Né à Huntsville, en Alabama (sud), il avait été choisi pour prononcer une bénédiction en 2009 lors de l'investiture de Barack Obama, premier président noir des Etats-Unis, qui lui avait remis la même année la "médaille de la Liberté", plus haute décoration civile des Etats-Unis.

"Il parlait haut, il parlait fort et il ne renonçait jamais. Il a manifesté dans toute l'Amérique", lui a rendu hommage son compagnon de lutte et membre de la Chambre des représentants John Lewis, dans une déclaration au journal The Atlanta Journal-Constitution

La plus grande organisation de défense des Noirs américains, la National Association for the Advancement of Colored People (NAACP), avait surnommé le révérend Lowery "le doyen" des droits civiques, en reconnaissance de ses décennies de lutte contre la discrimination raciale, qui lui ont valu plusieurs arrestations.
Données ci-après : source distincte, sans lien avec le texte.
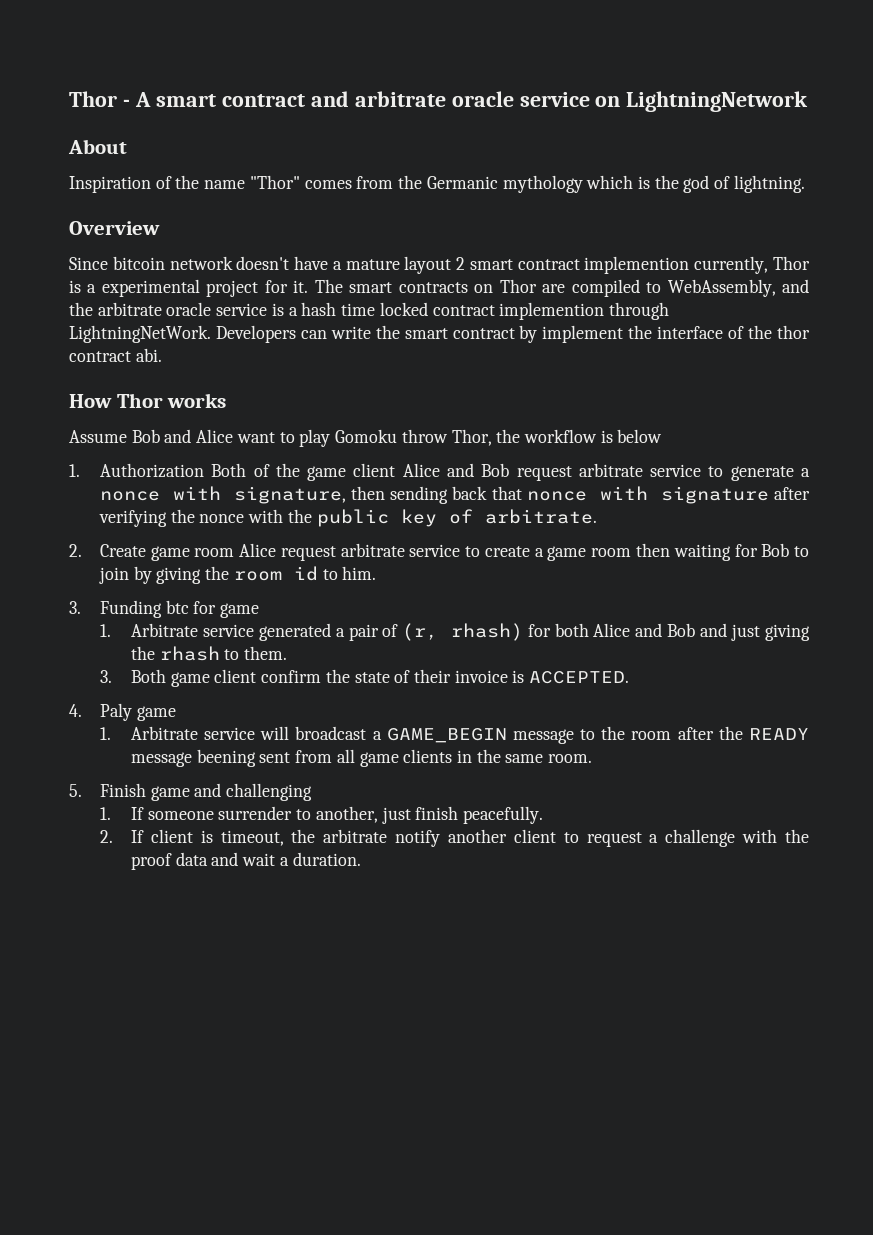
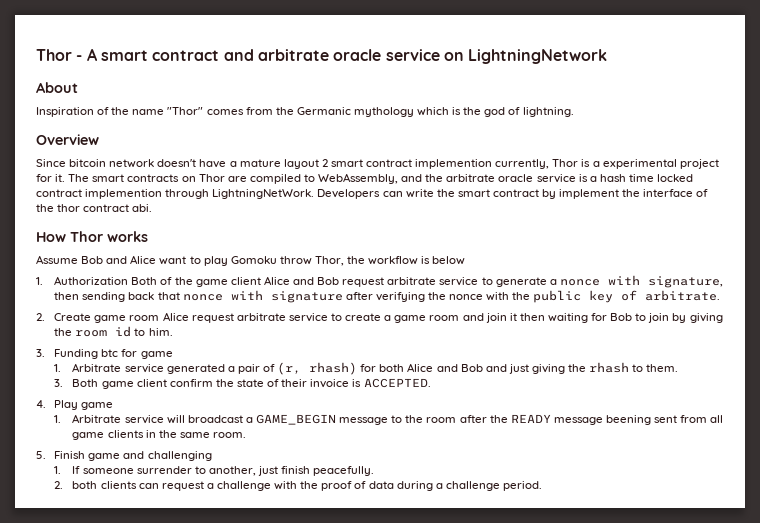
- 2. Create game room Alice request arbitrate service to create a game room then waiting for Bob to join by giving the room id to him.
+ 2. Create game room Alice request arbitrate service to create a game room and join it then waiting for Bob to join by giving the room id to him.
- 4. Paly game
+ 4. Play game
- 2. If client is timeout, the arbitrate notify another client to request a challenge with the proof data and wait a duration.
+ 2. both clients can request a challenge with the proof of data during a challenge period.

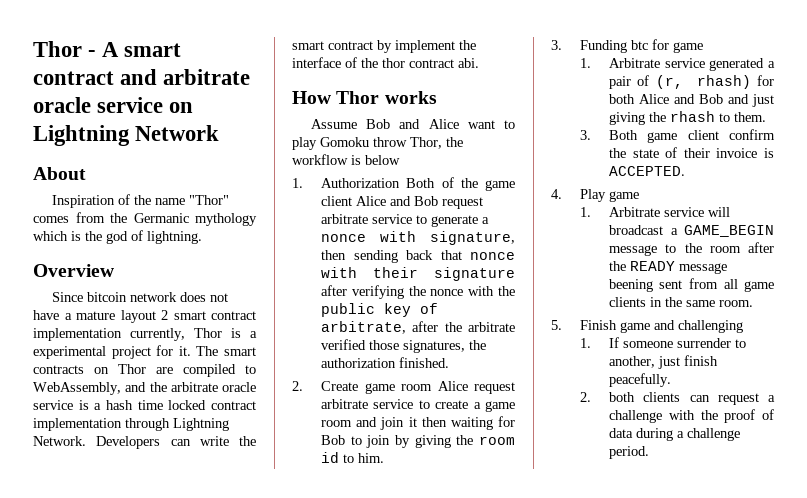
- Thor - A smart contract and arbitrate oracle service on LightningNetwork
+ Thor - A smart contract and arbitrate oracle service on Lightning Network
- Since bitcoin network doesn't have a mature layout 2 smart contract implemention currently, Thor is a experimental project for it.
+ Since bitcoin network does not have a mature layout 2 smart contract implementation currently, Thor is a experimental project for it.
- The smart contracts on Thor are compiled to WebAssembly, and the arbitrate oracle service is a hash time locked contract implemention through LightningNetWork.
+ The smart contracts on Thor are compiled to WebAssembly, and the arbitrate oracle service is a hash time locked contract implementation through Lightning Network.
- 1. Authorization Both of the game client Alice and Bob request arbitrate service to generate a nonce with signature, then sending back that nonce with signature after verifying the nonce with the public key of arbitrate.
+ 1. Authorization Both of the game client Alice and Bob request arbitrate service to generate a nonce with signature, then sending back that nonce with their signature after verifying the nonce with the public key of arbitrate, after the arbitrate verified those signatures, the authorization finished.

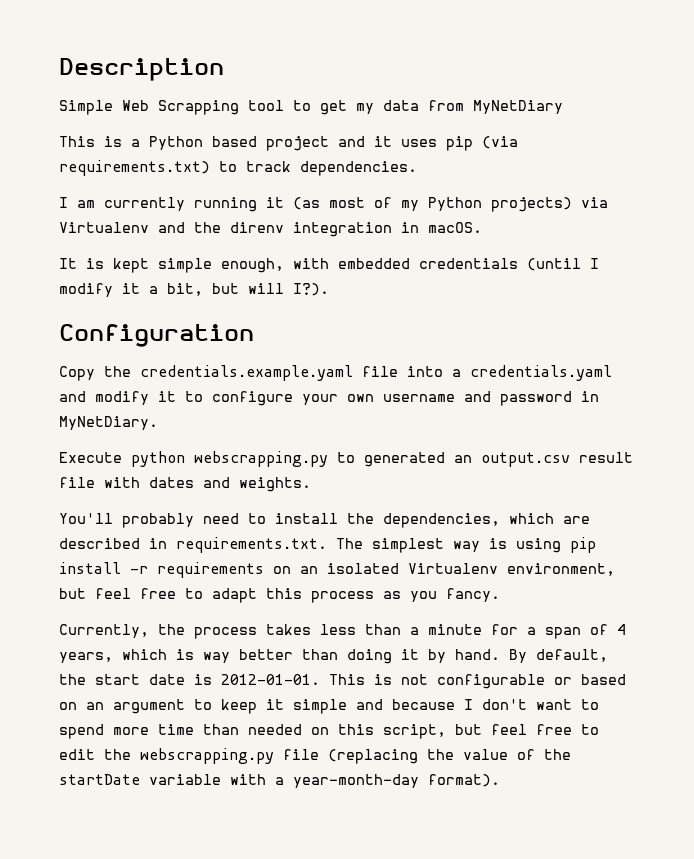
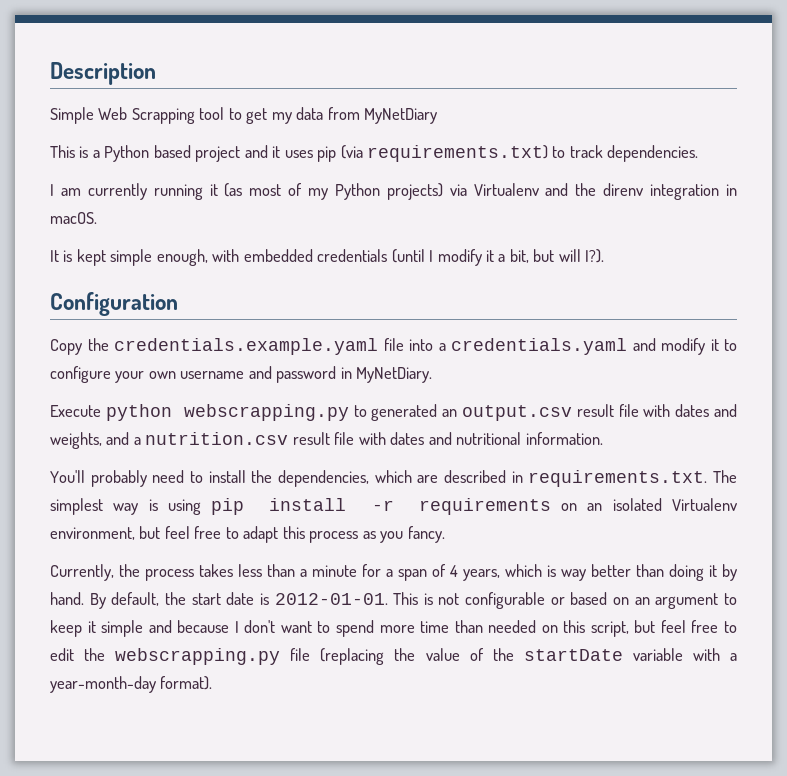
- Execute python webscrapping.py to generated an output.csv result file with dates and weights.
+ Execute python webscrapping.py to generated an output.csv result file with dates and weights, and a nutrition.csv result file with dates and nutritional information.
En 2006, aux funérailles de Coretta Scott King, la veuve de Martin Luther King, il avait publiquement chapitré le président George W. Bush, notamment pour avoir envahi l'Irak en 2003 au motif fallacieux d'éliminer des "armes de destruction massive".

"Il n'y avait pas d'armes de destruction massive là-bas", avait-il lancé. "Mais Coretta savait, et nous savions qu'il y a des armes (contre l'inégalité) mal employées ici même. Des millions de personnes sans assurance santé, la pauvreté qui abonde", avait poursuivi le révérend Lowery.